TASK GOAL.
Exactly as they appear, retype the lines from the one containing "-51,7 +51,7 @@" through the final line of the data below. Leave pictures out.
============
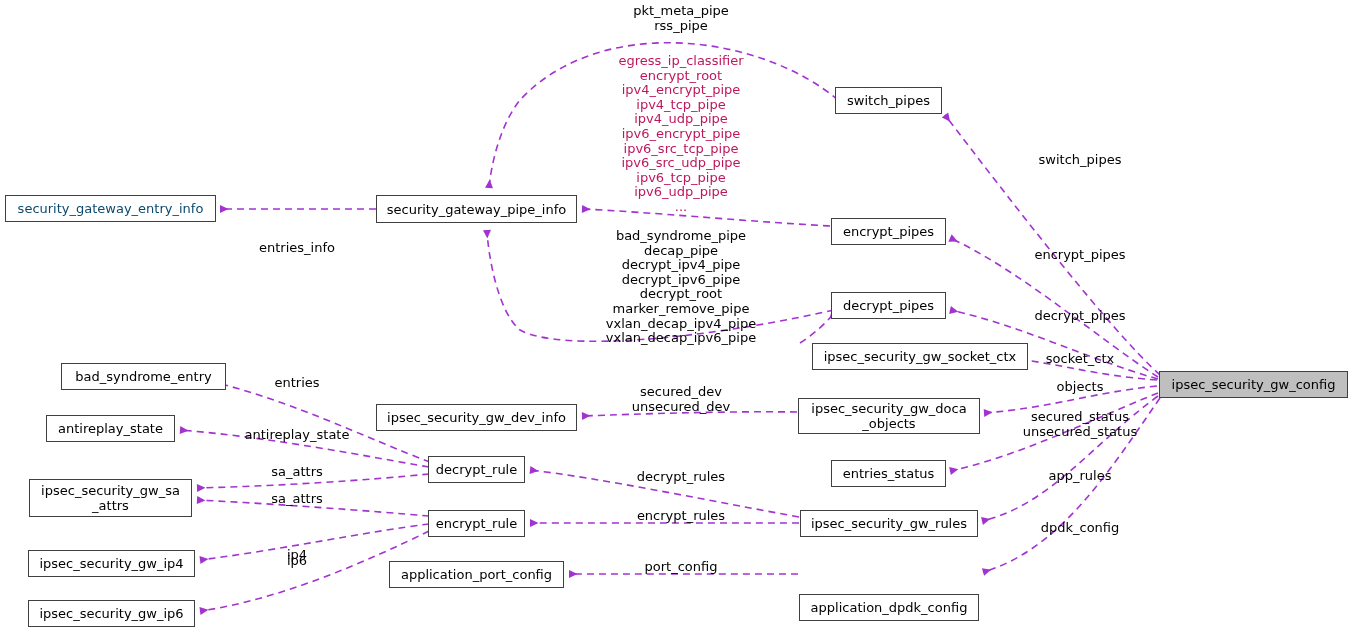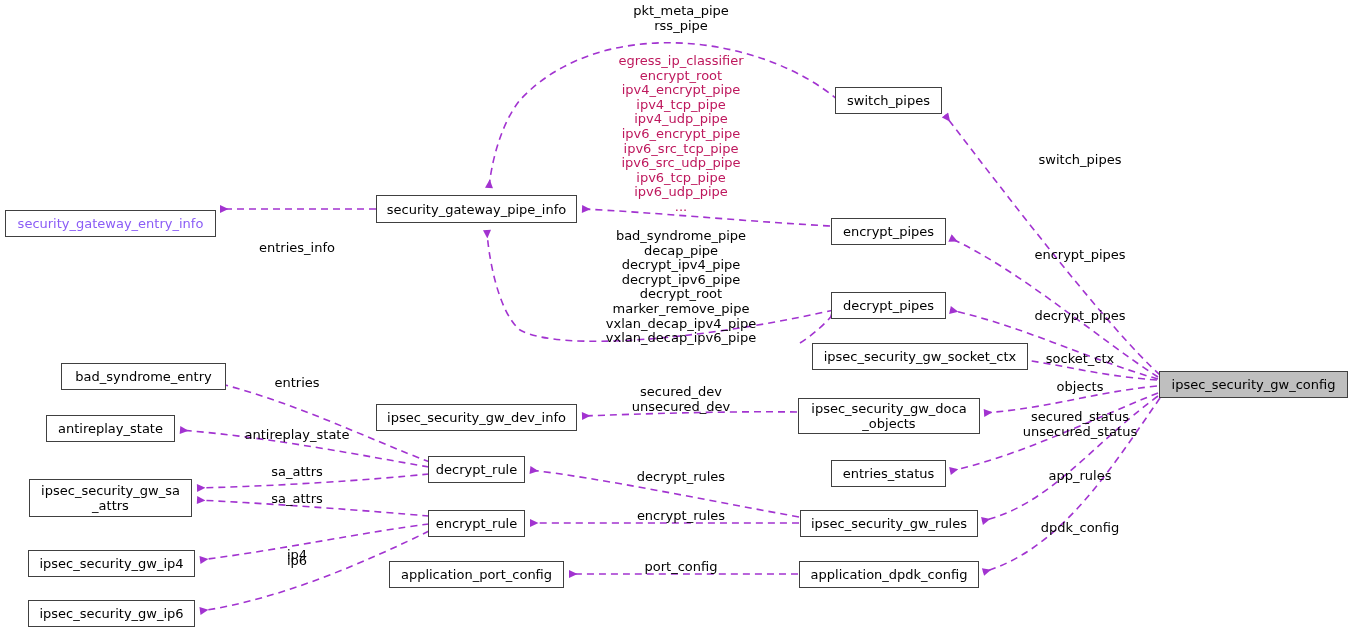--- a/index.html
+++ b/index.html
@@ -93,7 +93,7 @@
   </svg>
 
   <div id="nodes">
-      <div class="node" style="left: 5px; top: 210px; width: 211px; height: 27px; border-color: rgb(64, 64, 64); background: rgb(255, 255, 255); color: #8b5cf6;">security_gateway_entry_info</div>
+      <div class="node" style="left: 5px; top: 195px; width: 211px; height: 27px; border-color: rgb(64, 64, 64); background: rgb(255, 255, 255); color: #0c4a6e;">security_gateway_entry_info</div>
       <div class="node" style="left: 376px; top: 195px; width: 201px; height: 28px; border-color: rgb(64, 64, 64); background: rgb(255, 255, 255); color: rgb(0, 0, 0);">security_gateway_pipe_info</div>
       <div class="node" style="left: 835px; top: 87px; width: 107px; height: 27px; border-color: rgb(64, 64, 64); background: rgb(255, 255, 255); color: rgb(0, 0, 0);">switch_pipes</div>
       <div class="node" style="left: 831px; top: 218px; width: 115px; height: 27px; border-color: rgb(64, 64, 64); background: rgb(255, 255, 255); color: rgb(0, 0, 0);">encrypt_pipes</div>

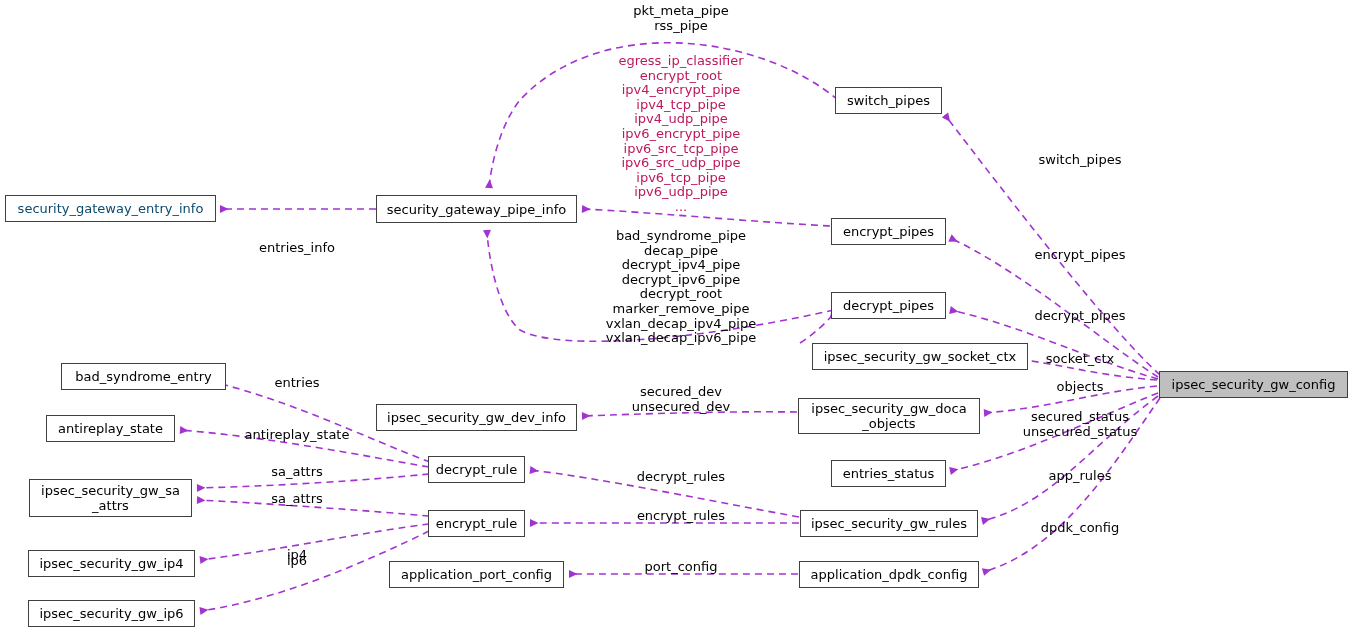--- a/index.html
+++ b/index.html
@@ -113,7 +113,7 @@
       <div class="node" style="left: 389px; top: 561px; width: 175px; height: 27px; border-color: rgb(64, 64, 64); background: rgb(255, 255, 255); color: rgb(0, 0, 0);">application_port_config</div>
       <div class="node" style="left: 831px; top: 460px; width: 115px; height: 27px; border-color: rgb(64, 64, 64); background: rgb(255, 255, 255); color: rgb(0, 0, 0);">entries_status</div>
       <div class="node" style="left: 800px; top: 510px; width: 178px; height: 27px; border-color: rgb(64, 64, 64); background: rgb(255, 255, 255); color: rgb(0, 0, 0);">ipsec_security_gw_rules</div>
-      <div class="node" style="left: 799px; top: 561px; width: 180px; height: 27px; border-color: rgb(64, 64, 64); background: rgb(255, 255, 255); color: rgb(0, 0, 0);">application_dpdk_config</div>
+      <div class="node" style="left: 799px; top: 594px; width: 180px; height: 27px; border-color: rgb(64, 64, 64); background: rgb(255, 255, 255); color: rgb(0, 0, 0);">application_dpdk_config</div>
       <div class="node highlight" style="left: 1159px; top: 371px; width: 189px; height: 27px; border-color: rgb(64, 64, 64); background: rgb(191, 191, 191); color: rgb(0, 0, 0);">ipsec_security_gw_config</div>
     </div>
   <div id="labels">

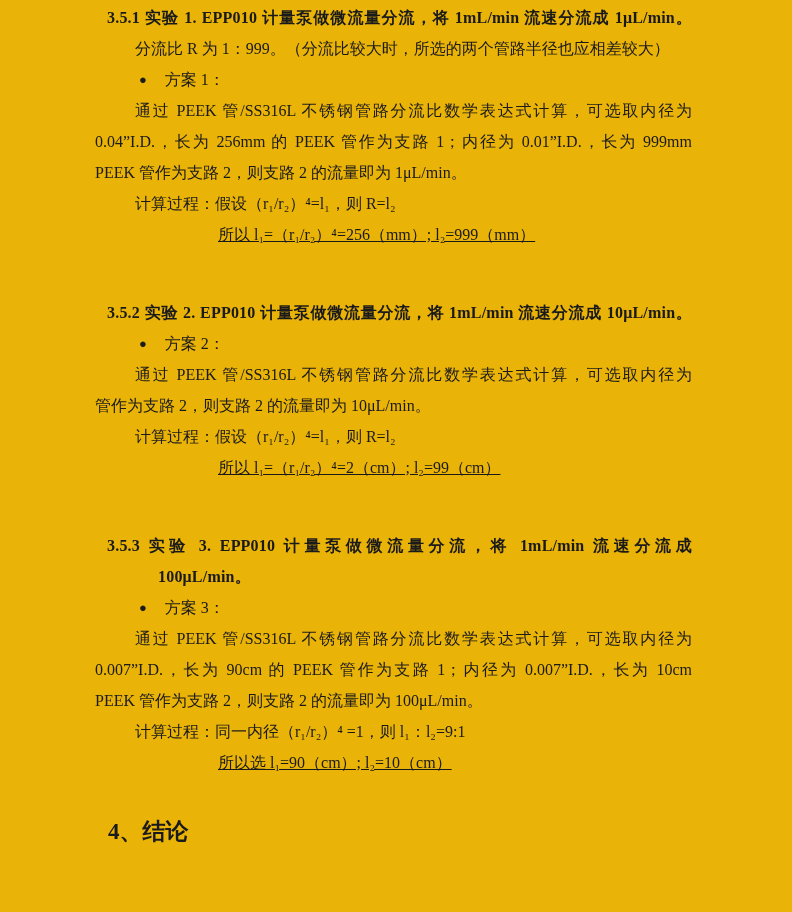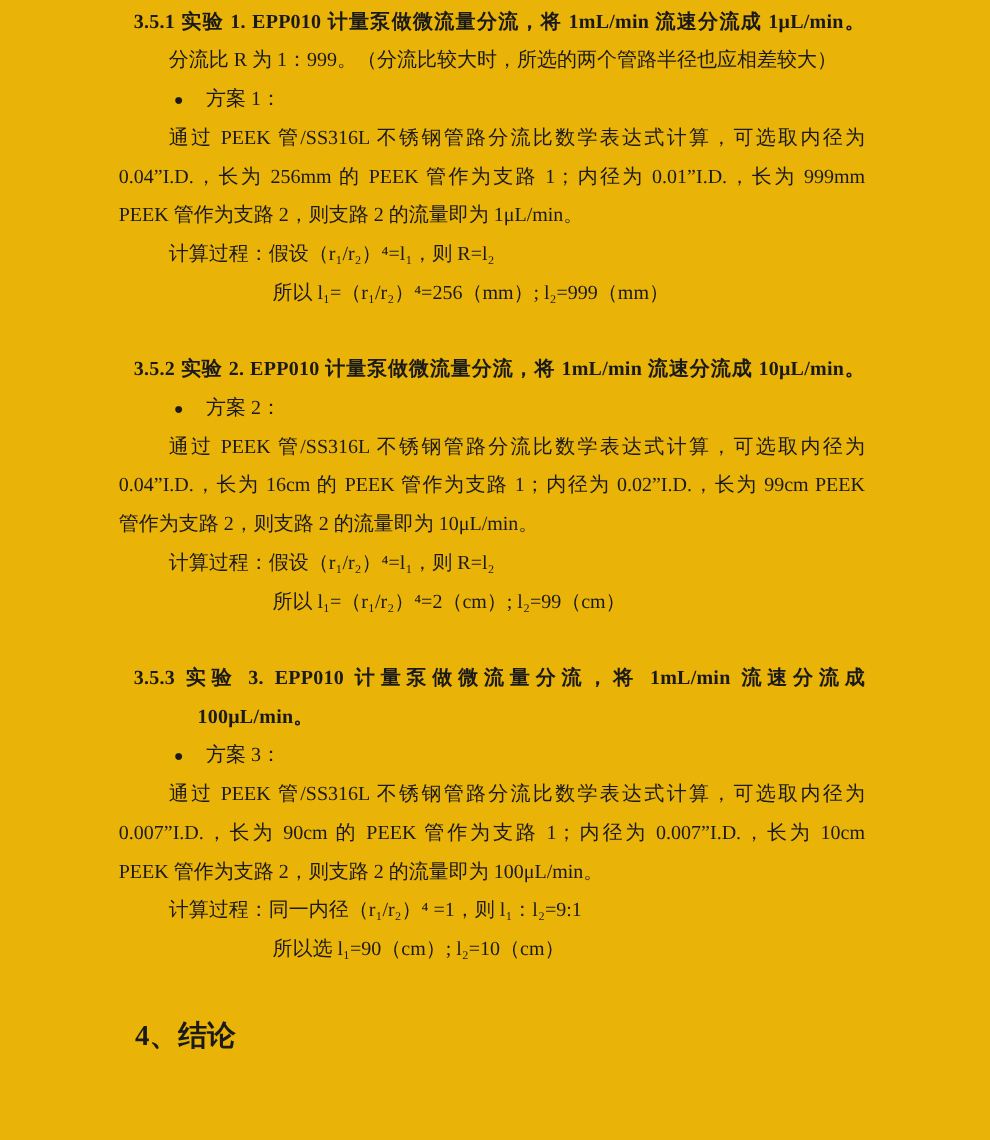--- a/index.html
+++ b/index.html
@@ -40,7 +40,7 @@
     padding-left: 63px;
   }
   .ind40 { padding-left: 40px; }
-  .ind123 { padding-left: 123px; }
+  .ind123 { padding-left: 123px; text-decoration: underline; }
   .bulletline {
     padding-left: 44px;
     display: flex;

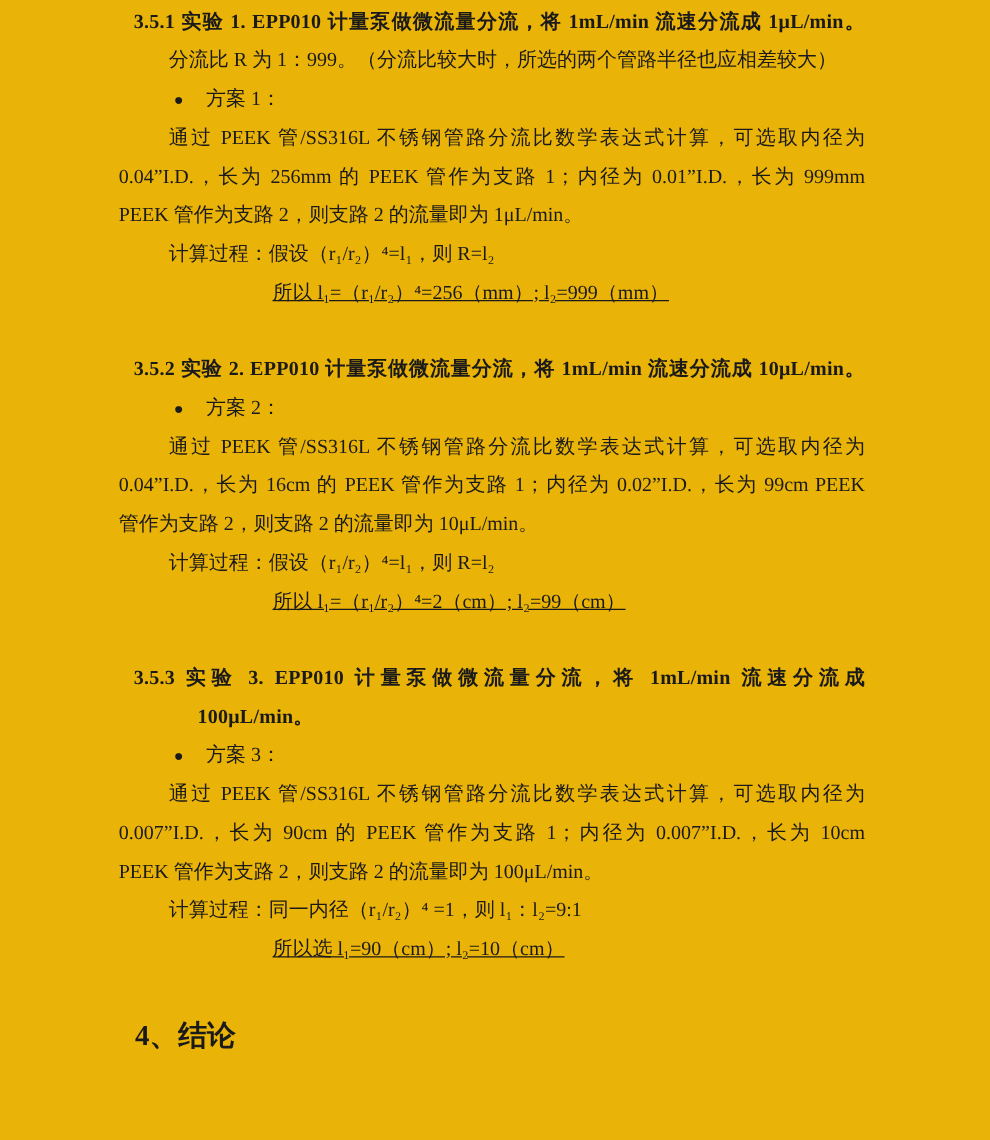--- a/index.html
+++ b/index.html
@@ -51,7 +51,7 @@
     margin-right: 18px;
     line-height: 31px;
   }
-  .sec2, .sec3 { margin-top: 30px; }
+  .sec2, .sec3 { margin-top: 47px; }
   .footer-heading {
     margin-top: 38px;
     padding-left: 13px;

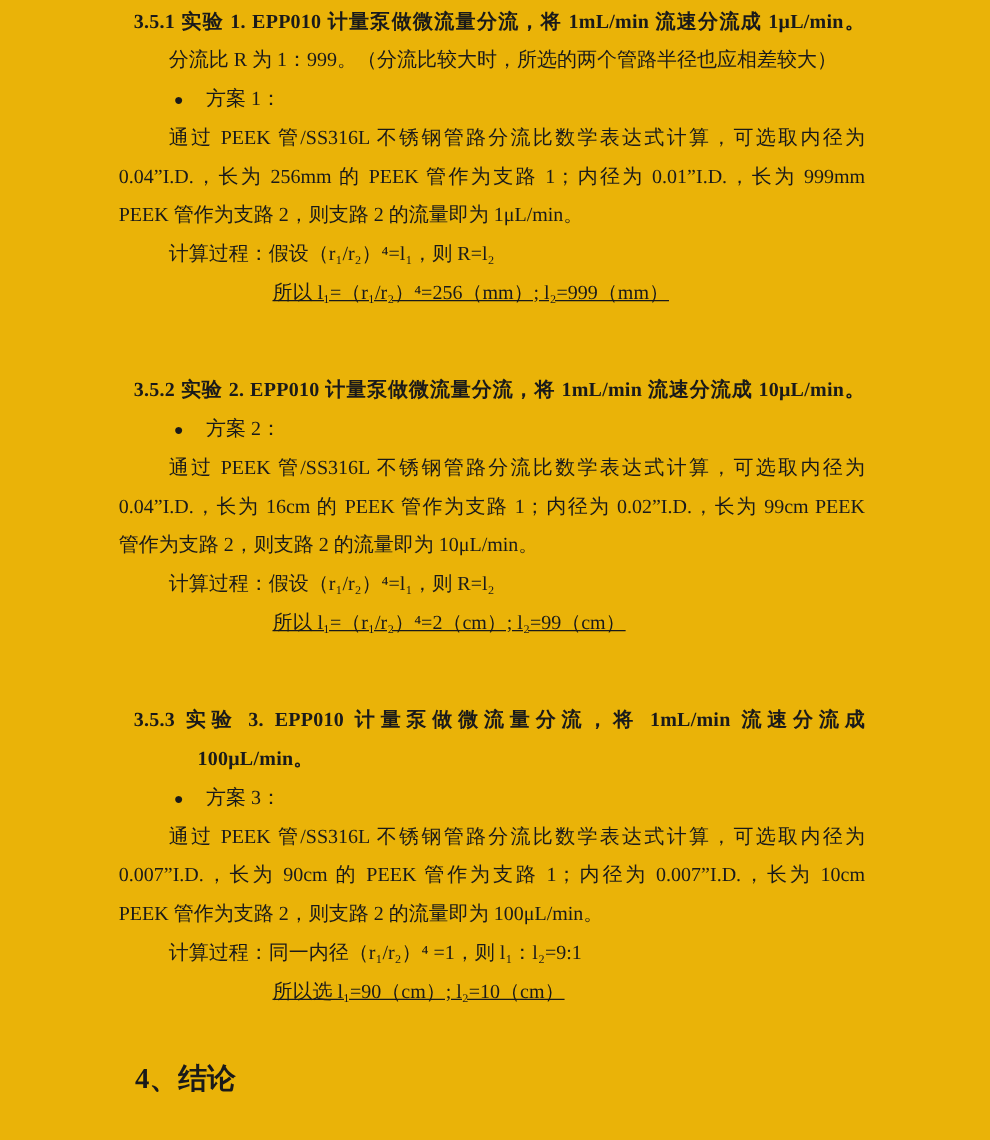--- a/index.html
+++ b/index.html
@@ -88,7 +88,6 @@
       <span>方案 2：</span>
     </div>
     <div class="line jf ind40">通过 PEEK 管/SS316L 不锈钢管路分流比数学表达式计算，可选取内径为</div>
-    <div class="line jf">0.04”I.D.，长为 16cm 的 PEEK 管作为支路 1；内径为 0.02”I.D.，长为 99cm PEEK</div>
     <div class="line">管作为支路 2，则支路 2 的流量即为 10μL/min。</div>
     <div class="line ind40">计算过程：假设（r₁/r₂）⁴=l₁，则 R=l₂</div>
     <div class="line ind123">所以 l₁=（r₁/r₂）⁴=2（cm）; l₂=99（cm）</div>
============
SOLUTION TO THIS PROBLEM.
@@ -51,7 +51,7 @@
     margin-right: 18px;
     line-height: 31px;
   }
-  .sec2, .sec3 { margin-top: 30px; }
+  .sec2, .sec3 { margin-top: 47px; }
   .footer-heading {
     margin-top: 38px;
     padding-left: 13px;

--- a/index.html
+++ b/index.html
@@ -88,7 +88,6 @@
       <span>方案 2：</span>
     </div>
     <div class="line jf ind40">通过 PEEK 管/SS316L 不锈钢管路分流比数学表达式计算，可选取内径为</div>
-    <div class="line jf">0.04”I.D.，长为 16cm 的 PEEK 管作为支路 1；内径为 0.02”I.D.，长为 99cm PEEK</div>
     <div class="line">管作为支路 2，则支路 2 的流量即为 10μL/min。</div>
     <div class="line ind40">计算过程：假设（r₁/r₂）⁴=l₁，则 R=l₂</div>
     <div class="line ind123">所以 l₁=（r₁/r₂）⁴=2（cm）; l₂=99（cm）</div>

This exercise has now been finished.